- Exercise requirements -
From the first line to the last, print the records exactly, leaving out the pictures.

+++ Input records +++

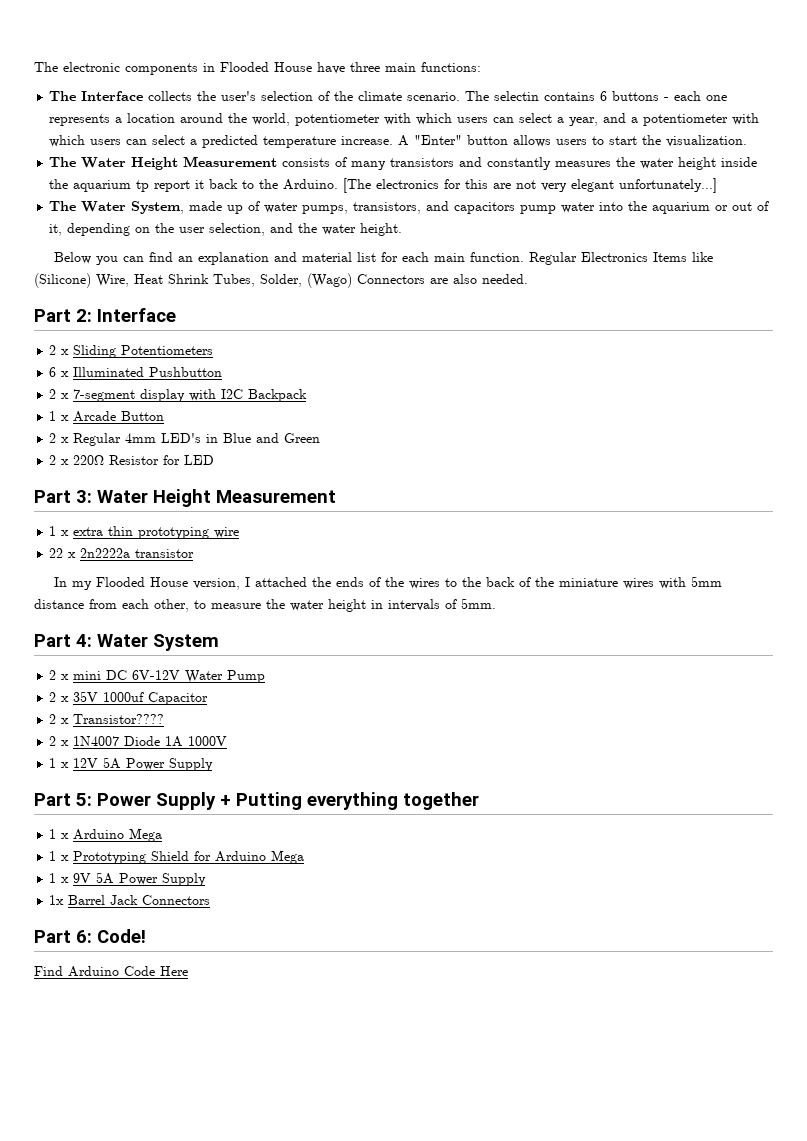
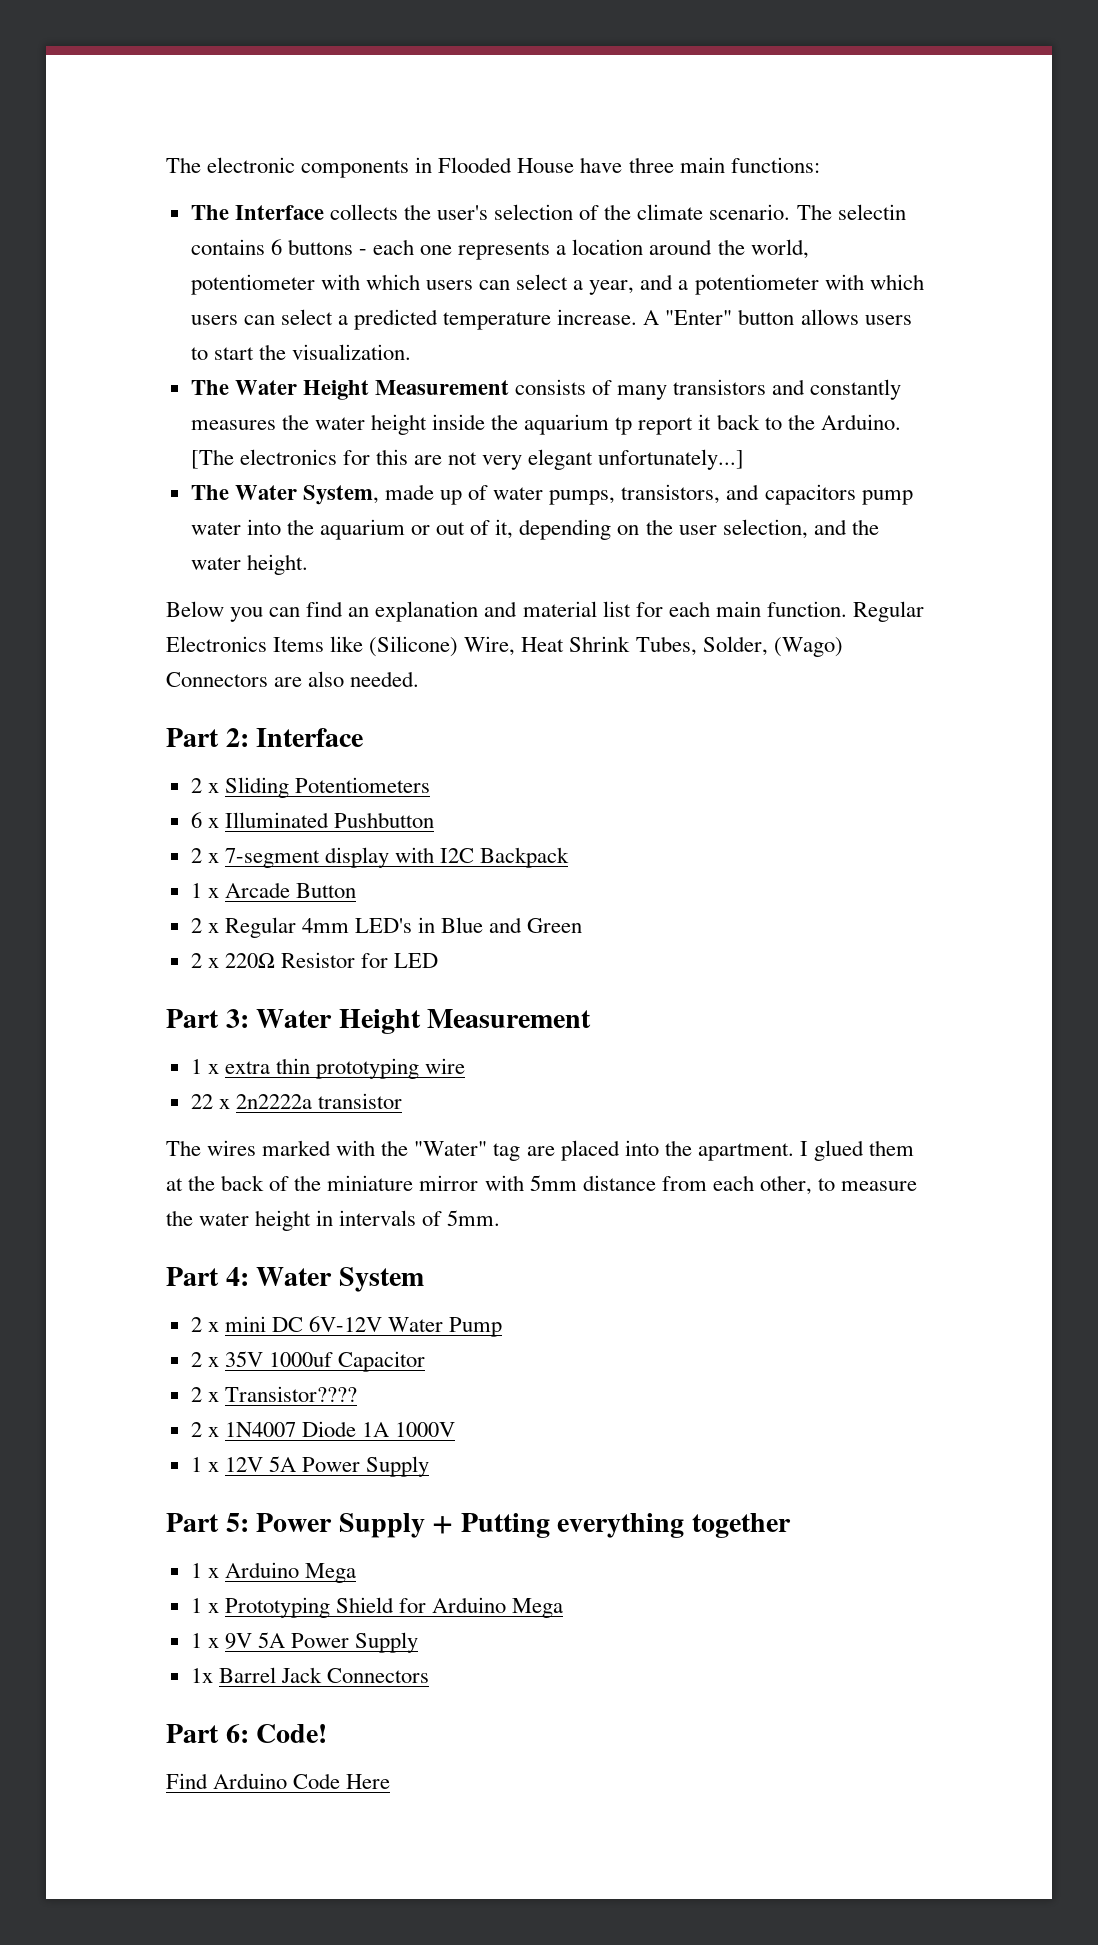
- In my Flooded House version, I attached the ends of the wires to the back of the miniature wires with 5mm distance from each other, to measure the water height in intervals of 5mm.
+ The wires marked with the "Water" tag are placed into the apartment. I glued them at the back of the miniature mirror with 5mm distance from each other, to measure the water height in intervals of 5mm.

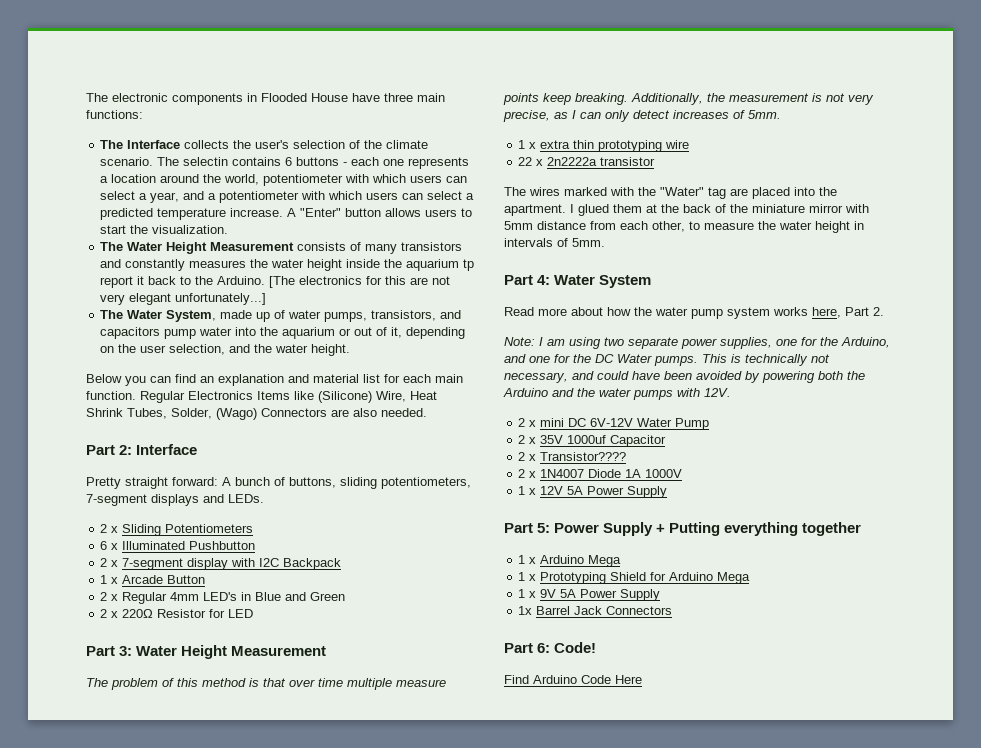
+ Pretty straight forward: A bunch of buttons, sliding potentiometers, 7-segment displays and LEDs.
+ The problem of this method is that over time multiple measure points keep breaking. Additionally, the measurement is not very precise, as I can only detect increases of 5mm.
+ Read more about how the water pump system works here, Part 2.
+ Note: I am using two separate power supplies, one for the Arduino, and one for the DC Water pumps. This is technically not necessary, and could have been avoided by powering both the Arduino and the water pumps with 12V.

+++

- Exercise result -
- In my Flooded House version, I attached the ends of the wires to the back of the miniature wires with 5mm distance from each other, to measure the water height in intervals of 5mm.
+ The wires marked with the "Water" tag are placed into the apartment. I glued them at the back of the miniature mirror with 5mm distance from each other, to measure the water height in intervals of 5mm.

+ Pretty straight forward: A bunch of buttons, sliding potentiometers, 7-segment displays and LEDs.
+ The problem of this method is that over time multiple measure points keep breaking. Additionally, the measurement is not very precise, as I can only detect increases of 5mm.
+ Read more about how the water pump system works here, Part 2.
+ Note: I am using two separate power supplies, one for the Arduino, and one for the DC Water pumps. This is technically not necessary, and could have been avoided by powering both the Arduino and the water pumps with 12V.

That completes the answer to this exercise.